§ **Task material**
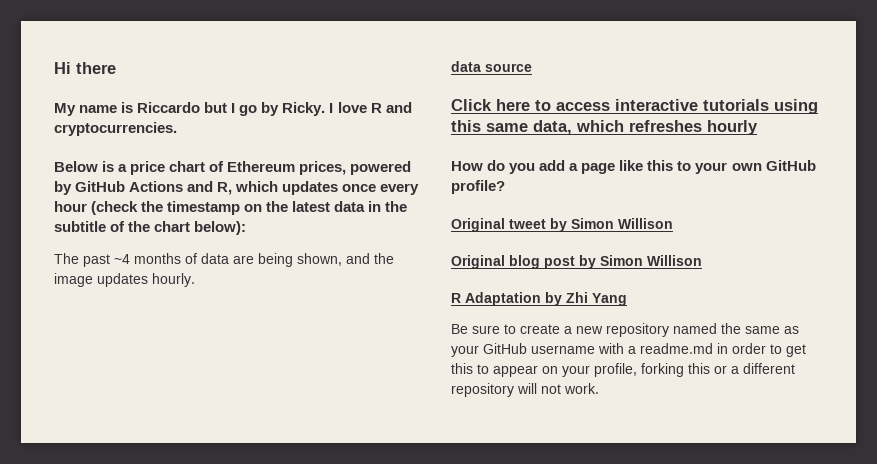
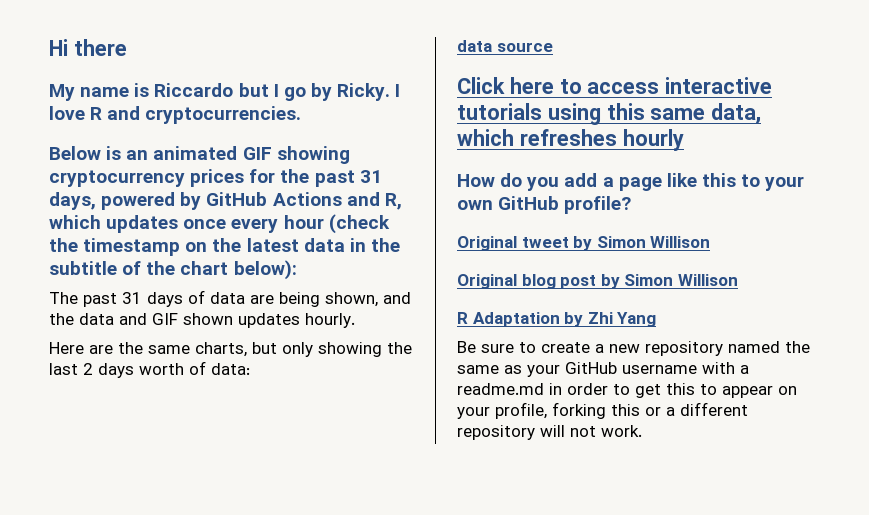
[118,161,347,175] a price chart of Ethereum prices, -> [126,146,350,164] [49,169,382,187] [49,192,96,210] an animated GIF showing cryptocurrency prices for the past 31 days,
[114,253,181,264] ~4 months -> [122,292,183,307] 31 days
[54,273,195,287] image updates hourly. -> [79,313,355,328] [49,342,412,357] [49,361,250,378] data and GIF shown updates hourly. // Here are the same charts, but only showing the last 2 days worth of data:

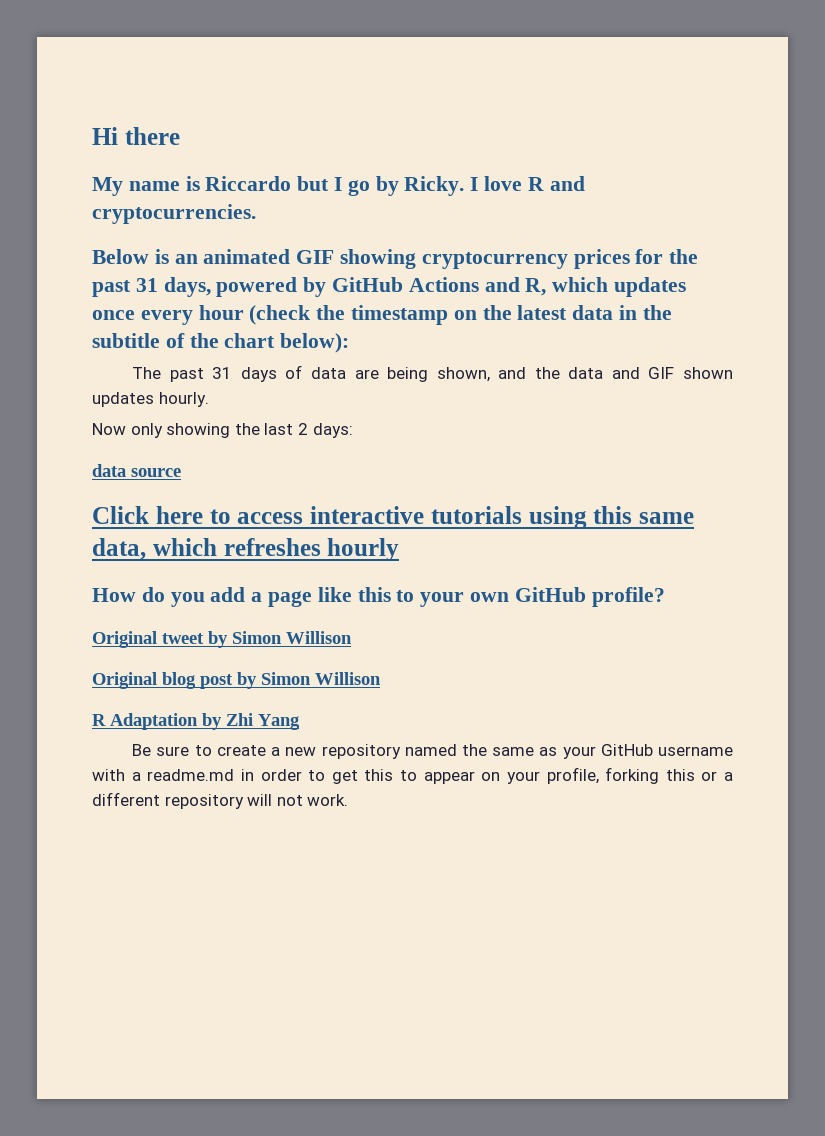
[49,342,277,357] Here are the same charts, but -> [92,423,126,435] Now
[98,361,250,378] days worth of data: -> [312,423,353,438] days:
...
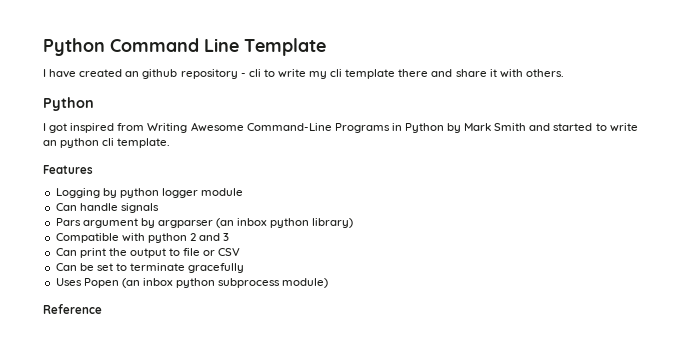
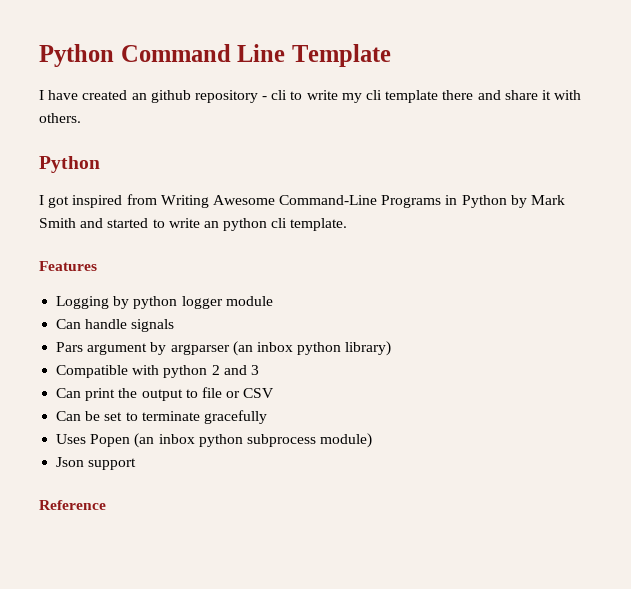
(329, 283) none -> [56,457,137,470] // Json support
...
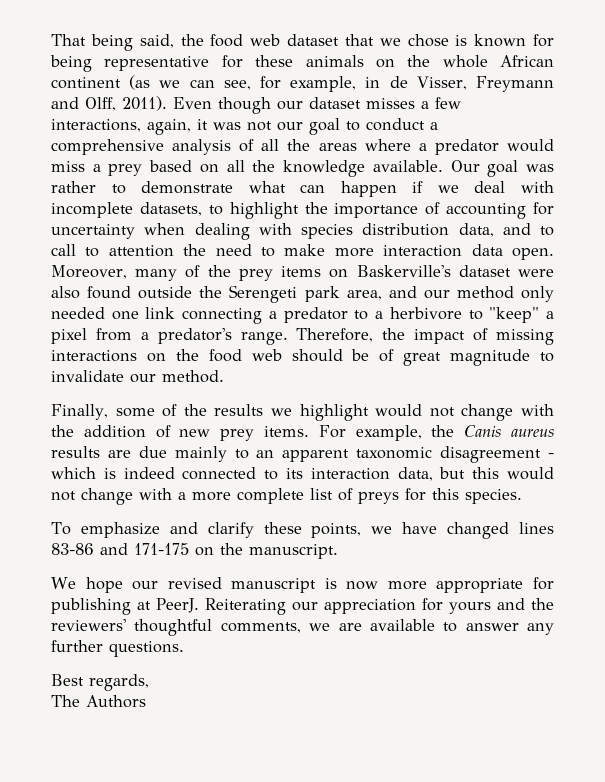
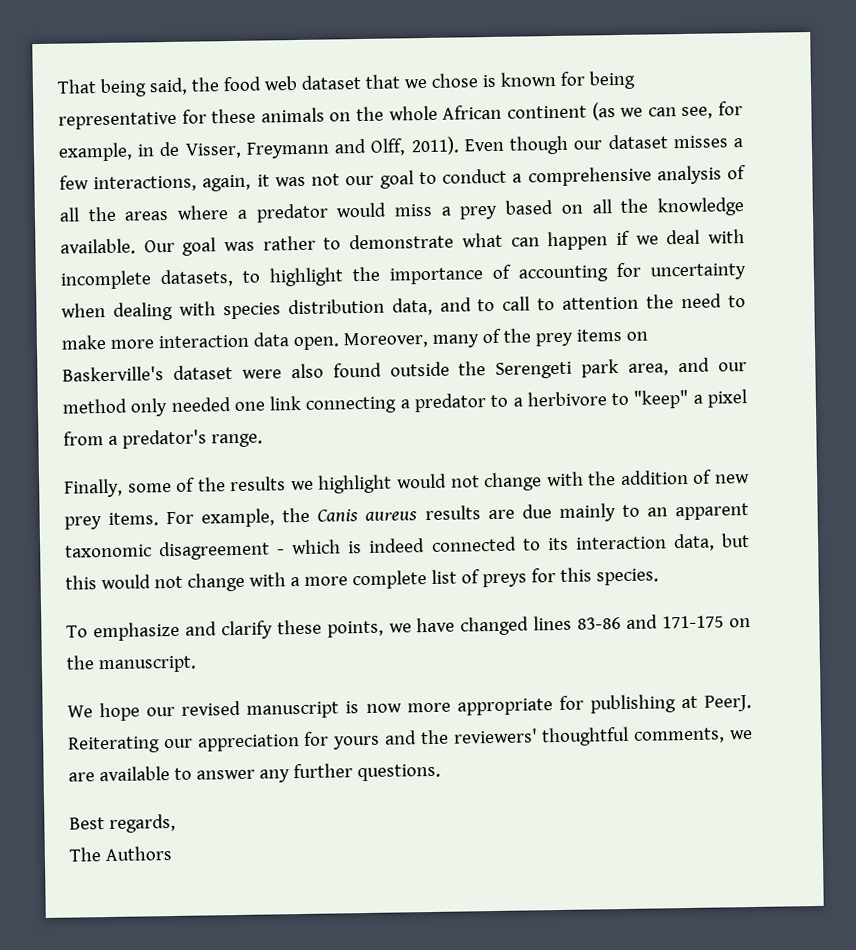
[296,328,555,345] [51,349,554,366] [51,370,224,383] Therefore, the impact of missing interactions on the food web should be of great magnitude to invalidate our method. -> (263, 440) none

§ **The task**
Go through the entries above and pull out each line with "charts" in it.

§ **Task output**
[54,273,195,287] image updates hourly. -> [79,313,355,328] [49,342,412,357] [49,361,250,378] data and GIF shown updates hourly. // Here are the same charts, but only showing the last 2 days worth of data:
[49,342,277,357] Here are the same charts, but -> [92,423,126,435] Now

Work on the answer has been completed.